What about the next column (k/s), that's still part of it.
And the choke happens exactly when it goes above 1260? Yeah, could be the splitting, could be a coincidence.

posted about 3 years ago
#6 Packet Choke issues. in Customization

And all at the same time?

The default is 1260, not 1200 (it's literally in the quote) and it is not hardcoded. The minimum is 576 Bytes, as is required by IPv4.

It is also utterly irrelevant for your problem. Packets are choked back either when exceeding packet rate or the bandwidth. Neither the size nor the number of packets changes, regardless of how many fragments one packet is split into it is still one packet and won't get larger.

Is this on one specific server or on any server?
How are "in" and "out" looking in the netgraph?

posted about 3 years ago
#3 Packet Choke issues. in Customization

I doubt changing the MTU would fix that, default is 1500 for pretty much everything, unlikely that your router would have it set lower.

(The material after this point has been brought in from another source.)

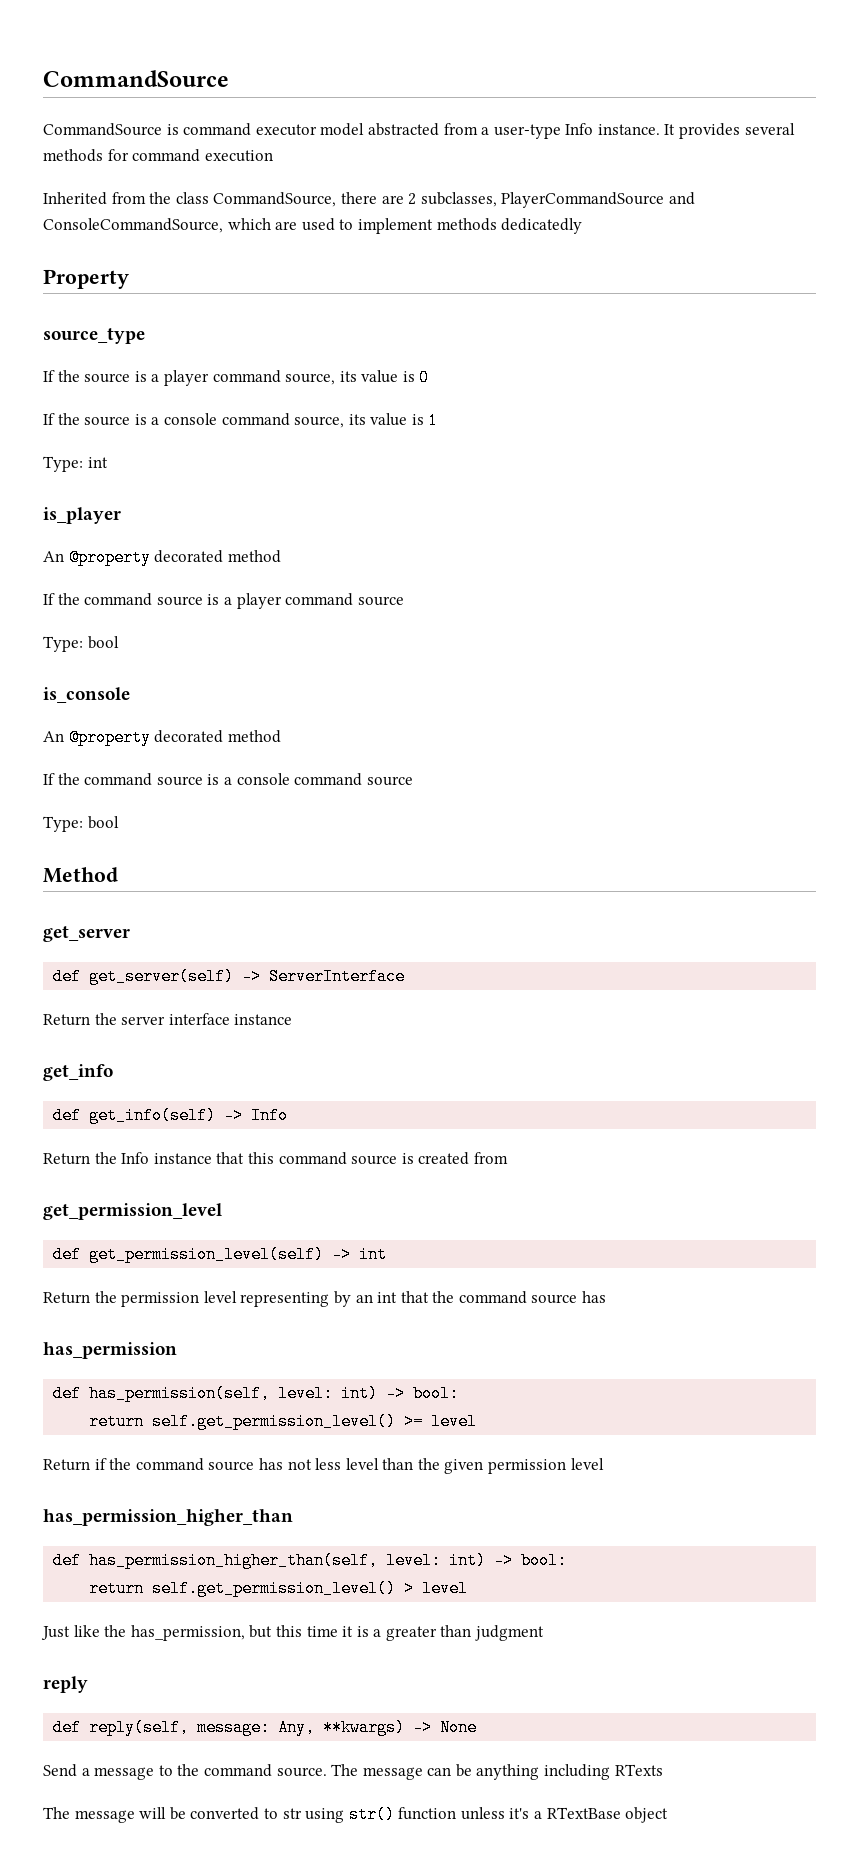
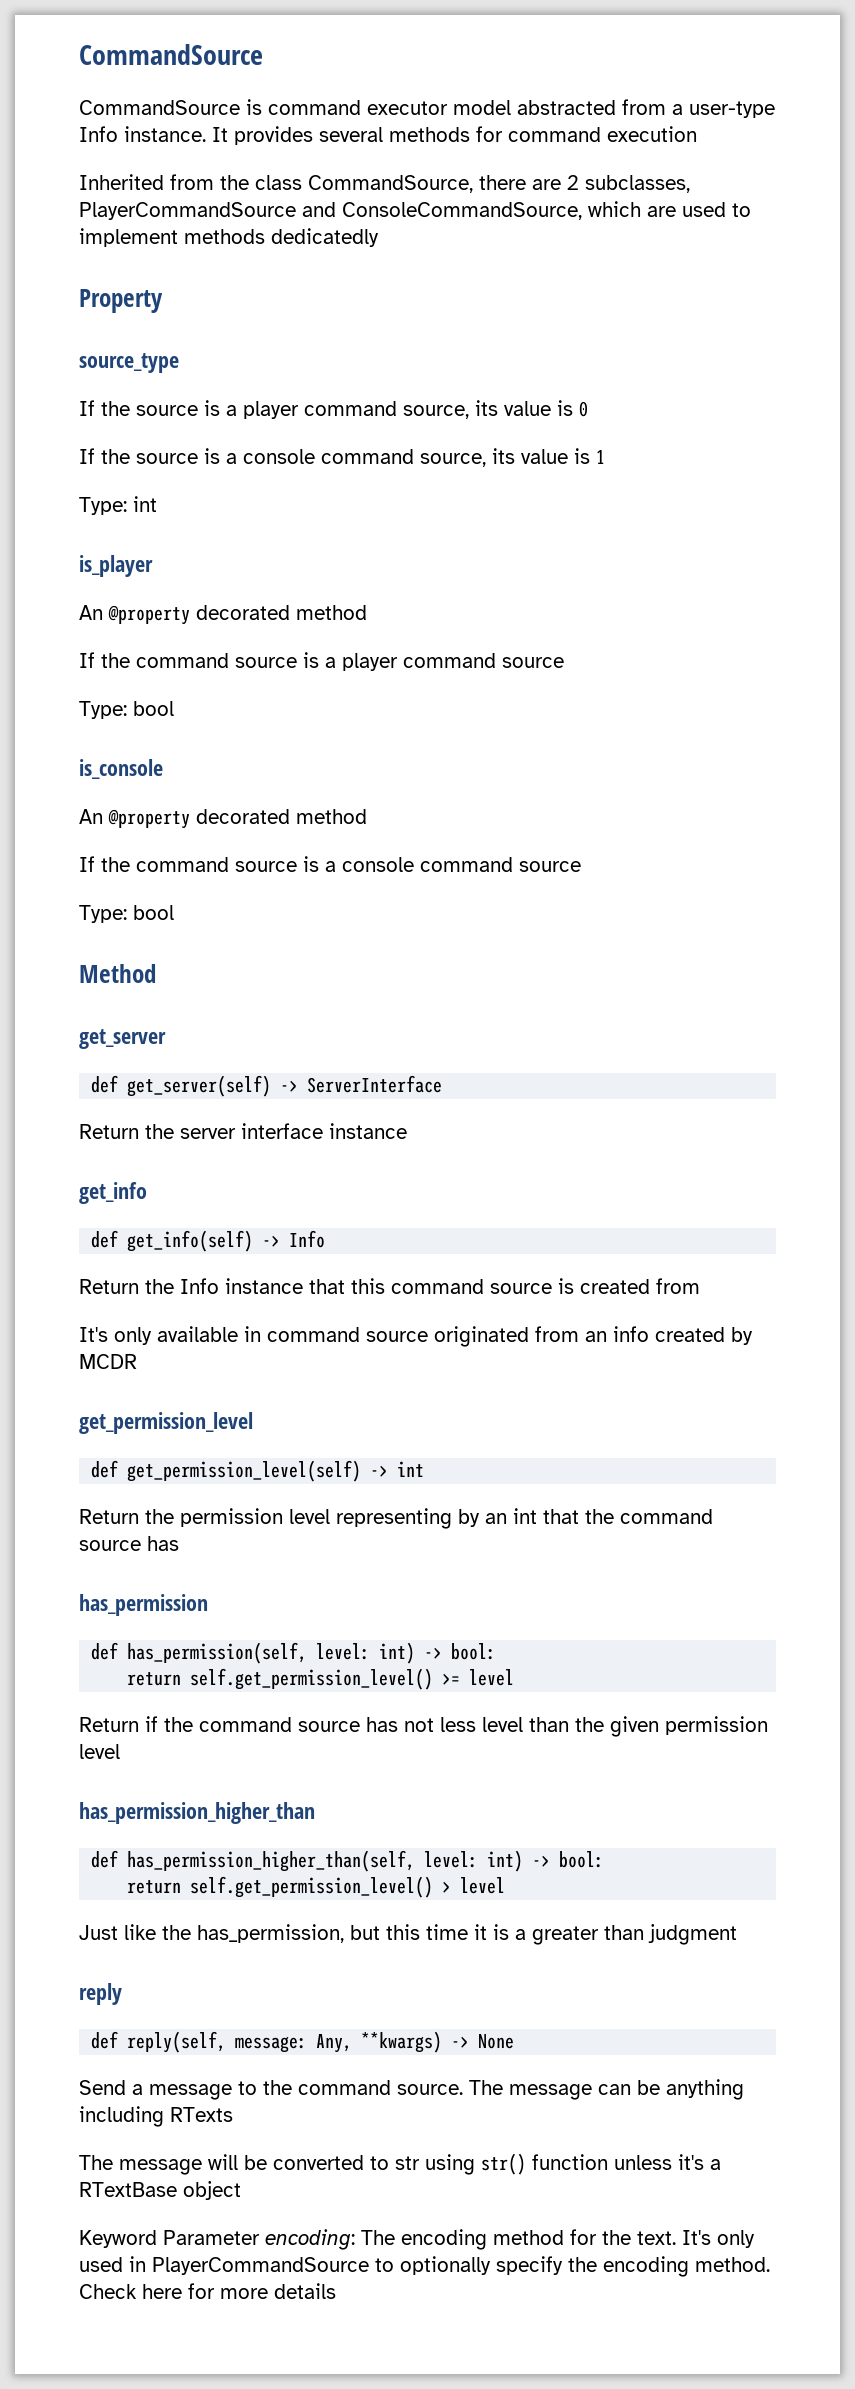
(508, 1158) none -> [79,1326,753,1347] [79,1354,137,1369] // It's only available in command source originated from an info created by MCDR
(669, 1815) none -> [79,2229,755,2250] [79,2256,770,2277] [79,2283,336,2299] // Keyword Parameter encoding: The encoding method for the text. It's only used in PlayerCommandSource to optionally specify the encoding method. Check here for more details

Also TF2 should start splitting packets at 1260 Bytes (net_maxfragments and net_maxroutable) so that and a combination of other settings is probably what you're choking on.
You just need to figure out which mastercomfig setting is biting you in the ass.
Try net_splitrate 2, net_splitpacket_maxrate 200000 and for the hell of it net_compresspackets_minsize 1024 one after the other (revert the others back to what you used before, should be 1, 50000 and 1260 according to your presets) and see which one helps.